In this exercise, retype exactly the lines from the start of the entries through the line bearing "[416,59,509,71] the GPS", leaving every picture out.
Excerpted data section start
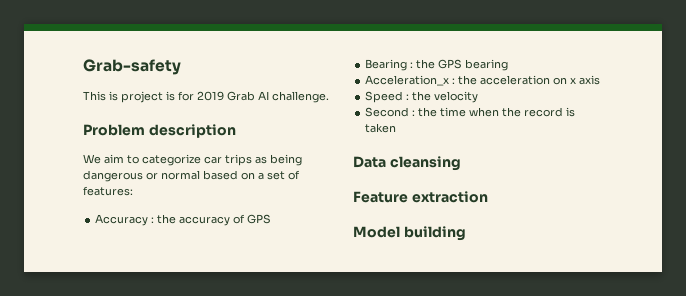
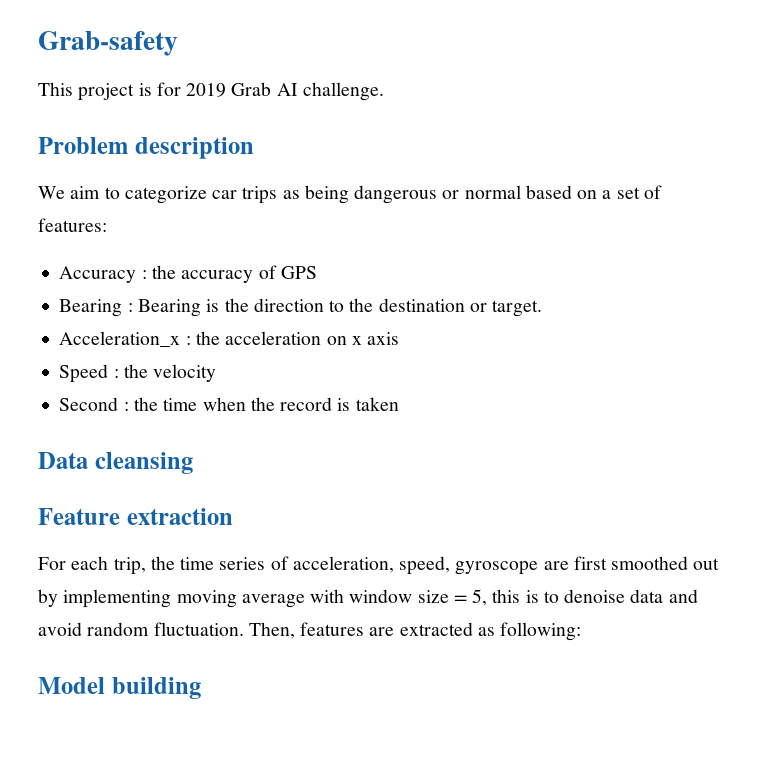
[109,91,118,101] is -> (73, 89) none
[416,59,509,71] the GPS bearing -> [137,298,543,317] Bearing is the direction to the destination or target.
(488, 197) none -> [38,556,720,575] [38,589,698,608] [38,622,582,641] // For each trip, the time series of acceleration, speed, gyroscope are first smoothed out by implementing moving average with window size = 5, this is to denoise data and avoid random fluctuation. Then, features are extracted as following:

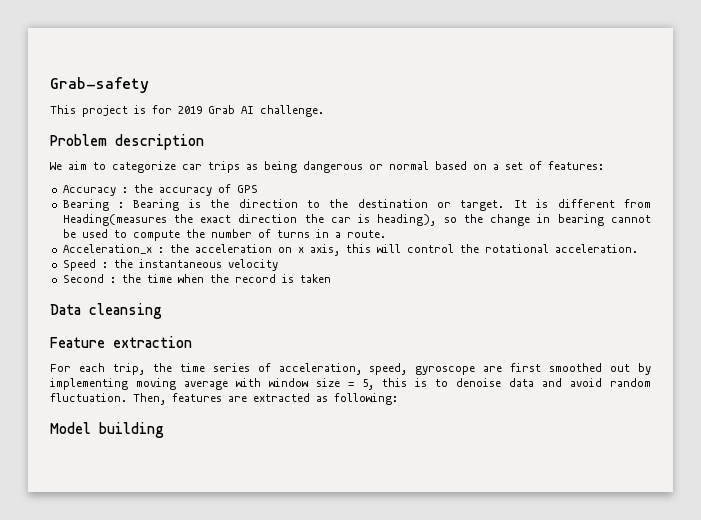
(543, 308) none -> [513,199,652,208] [62,214,651,226] [62,229,386,241] It is different from Heading(measures the exact direction the car is heading), so the change in bearing cannot be used to compute the number of turns in a route.
[367,332,400,345] axis -> [309,244,638,256] axis, this will control the rotational acceleration.
(148, 371) none -> [138,259,222,268] instantaneous

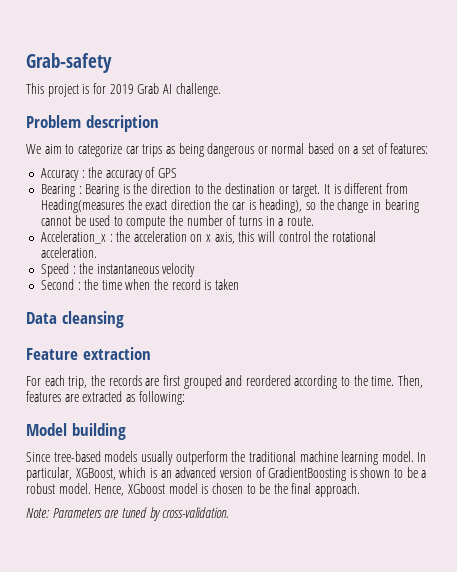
[179,363,652,375] [50,378,651,390] [50,393,127,402] time series of acceleration, speed, gyroscope are first smoothed out by implementing moving average with window size = 5, this is to denoise data and avoid random fluctuation. -> [108,375,395,389] records are first grouped and reordered according to the time.
(164, 430) none -> [26,451,427,465] [26,467,427,481] [26,483,361,497] [26,507,230,521] // Since tree-based models usually outperform the traditional machine learning model. In particular, XGBoost, which is an advanced version of GradientBoosting is shown to be a robust model. Hence, XGboost model is chosen to be the final approach. // Note: Parameters are tuned by cross-validation.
Excerpted data section end
**Answer to this task**
[109,91,118,101] is -> (73, 89) none
[416,59,509,71] the GPS bearing -> [137,298,543,317] Bearing is the direction to the destination or target.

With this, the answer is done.